During the Spring Festival period, it is customary for Chinese to return to their hometowns to spend the nations most important holiday with their family. Thanks to an increase in wealth and social mobility, travel this year has increased by 11.6%, making passenger traffic a heady total of 2.85 billion. This figure is equivalent to the the entire population moving – twice. Population distribution is also a contributing factor, as an increasing number of Chinese people are live around the affluent east coast.
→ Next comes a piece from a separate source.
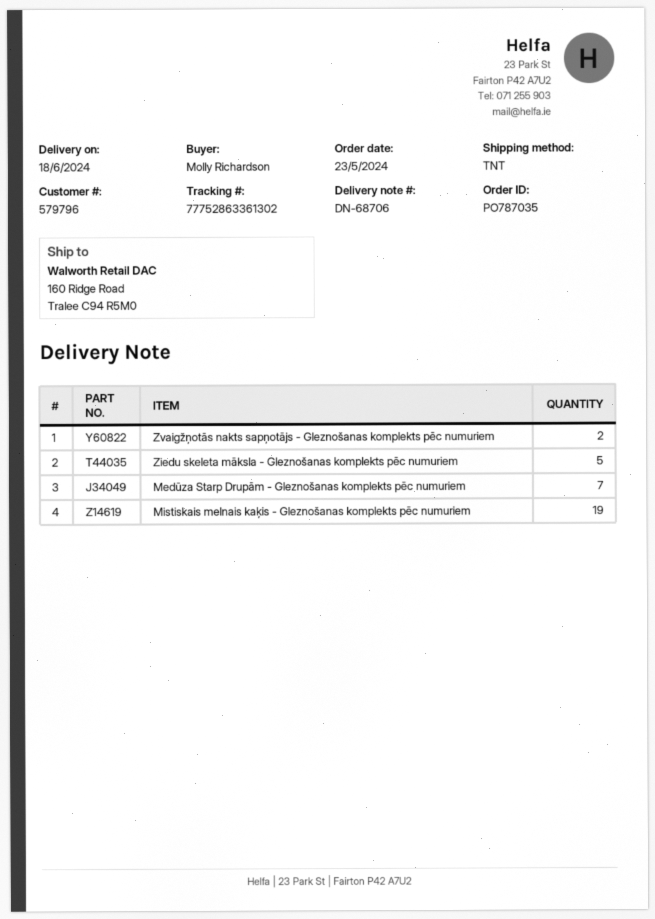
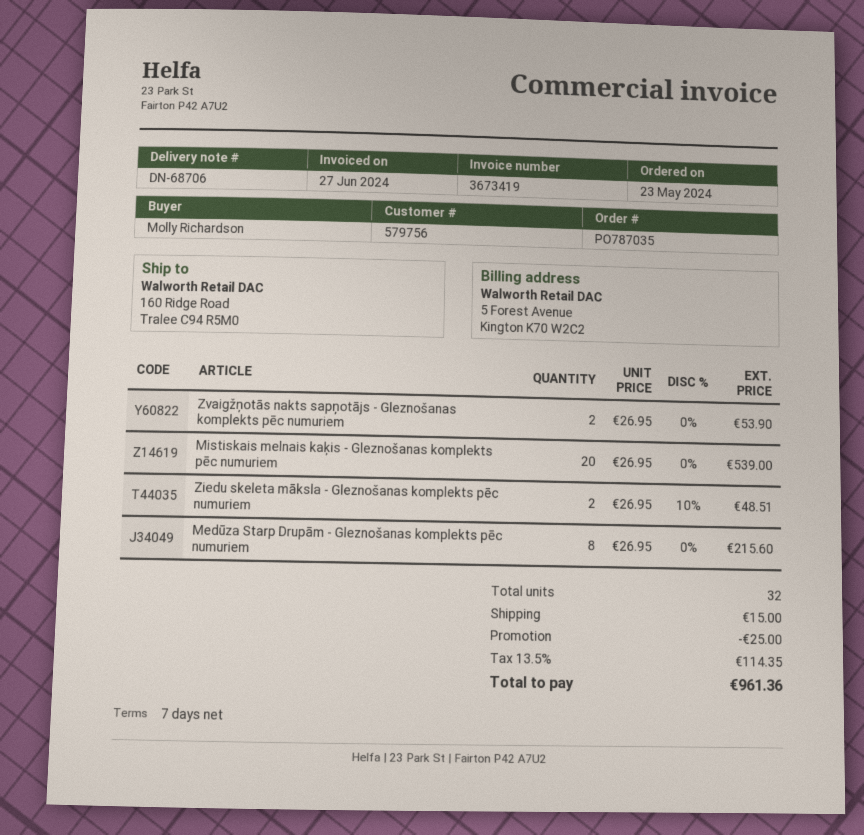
customer number: 579796 -> 579756
Ziedu skeleta māksla - Gleznošanas komplekts pēc numuriem: 5 -> 2
Medūza Starp Drupām - Gleznošanas komplekts pēc numuriem: 7 -> 8
Mistiskais melnais kaķis - Gleznošanas komplekts pēc numuriem: 19 -> 20

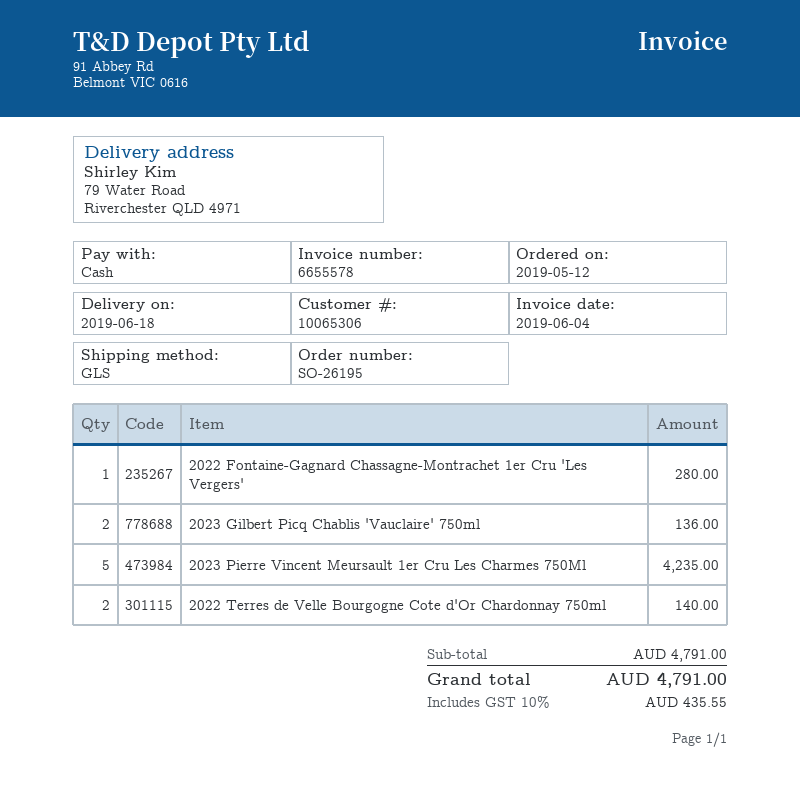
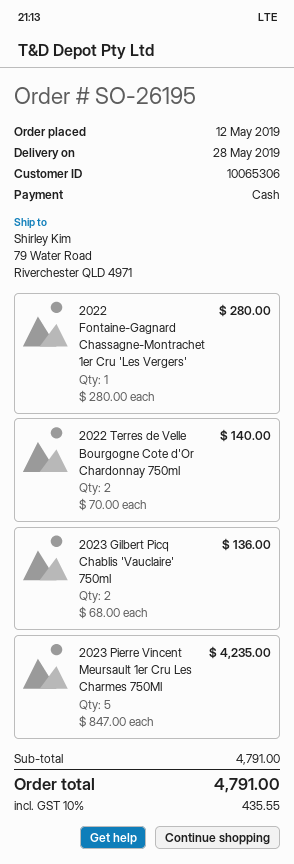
delivery date: 2019-06-18 -> 2019-05-28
For the first time in Chinese history, there are more people living in cities than in the rural countryside – a milestone reached by the UK and US in 1851 and 1920 respectively. Official statistics report that as many as 691 million people, or 52.2% of the population, now live in major conurbations, compared to 49.9% last year. Some analysts predict that by 2030 this figure will have risen to 70%, or 1 billion people.
While the dragon is a royal, powerful and auspicious beast, which should bring good luck to all, China itself is proving rapacious, insatiable and with an exceptional thirst for energy. Despite IEA lowering oil consumption forecasts from 9.99m bpd to 9.91m bpd in 2012, China is still set to become the world's largest oil consumer by 2030, when it is forecast to reach a staggering 103m bpd, according to BP.
Sino-Russian relations are set to be tested over the next year with plenty of negotiating to be undertaken between Prime Minister Putin and China's new leaders, who are already preparing for their ascendency in 2013. High on the agenda will be a number of major pipeline deals which could transport around 80 billion cubic metres of gas per annum to China.
Although half of Russia's exports to China comes from oil, it is still only the PRCs sixth largest supplier. While Russia will strive to increase trade, it may need to make some compromises on prices as China strengthens its ties with OPEC nations and becomes less and less dependent on Russian oil.
China is also gravitating toward ex-Soviet and Central Asian countries in search of energy. As well as an initial $400m investment to cover exploration, drilling and refineries in Afghanistan, China has also signed an agreement with Turkmenistan to expand its gas pipeline to 60bn cubic metres per year by 2015.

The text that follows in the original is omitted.